▸ **Your goal**
Find the lines of data that contain the string "Infocyte", then list them.

:: Data shown

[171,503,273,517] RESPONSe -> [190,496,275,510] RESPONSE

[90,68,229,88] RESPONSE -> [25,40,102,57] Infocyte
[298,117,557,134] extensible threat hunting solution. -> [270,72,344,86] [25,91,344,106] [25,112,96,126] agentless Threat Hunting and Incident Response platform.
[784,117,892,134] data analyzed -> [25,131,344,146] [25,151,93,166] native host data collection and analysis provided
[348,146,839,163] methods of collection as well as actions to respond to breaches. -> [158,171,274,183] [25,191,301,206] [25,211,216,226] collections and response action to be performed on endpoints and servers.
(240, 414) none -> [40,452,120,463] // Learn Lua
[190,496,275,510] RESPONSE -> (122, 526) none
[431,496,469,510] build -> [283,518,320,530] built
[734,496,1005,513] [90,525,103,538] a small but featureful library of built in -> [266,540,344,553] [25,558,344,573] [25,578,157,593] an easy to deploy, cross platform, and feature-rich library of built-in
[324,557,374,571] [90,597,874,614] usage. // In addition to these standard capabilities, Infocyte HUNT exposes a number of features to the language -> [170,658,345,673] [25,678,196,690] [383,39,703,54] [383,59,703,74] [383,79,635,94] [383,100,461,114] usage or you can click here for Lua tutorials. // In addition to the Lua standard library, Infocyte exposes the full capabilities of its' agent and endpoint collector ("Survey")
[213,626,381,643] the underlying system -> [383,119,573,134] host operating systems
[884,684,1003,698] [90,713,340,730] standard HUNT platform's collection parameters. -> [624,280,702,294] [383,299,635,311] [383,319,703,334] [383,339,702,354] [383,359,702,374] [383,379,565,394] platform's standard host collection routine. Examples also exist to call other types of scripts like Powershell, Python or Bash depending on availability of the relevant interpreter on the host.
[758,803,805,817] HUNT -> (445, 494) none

::::

▸ **Answer below**
[90,68,229,88] RESPONSE -> [25,40,102,57] Infocyte
[324,557,374,571] [90,597,874,614] usage. // In addition to these standard capabilities, Infocyte HUNT exposes a number of features to the language -> [170,658,345,673] [25,678,196,690] [383,39,703,54] [383,59,703,74] [383,79,635,94] [383,100,461,114] usage or you can click here for Lua tutorials. // In addition to the Lua standard library, Infocyte exposes the full capabilities of its' agent and endpoint collector ("Survey")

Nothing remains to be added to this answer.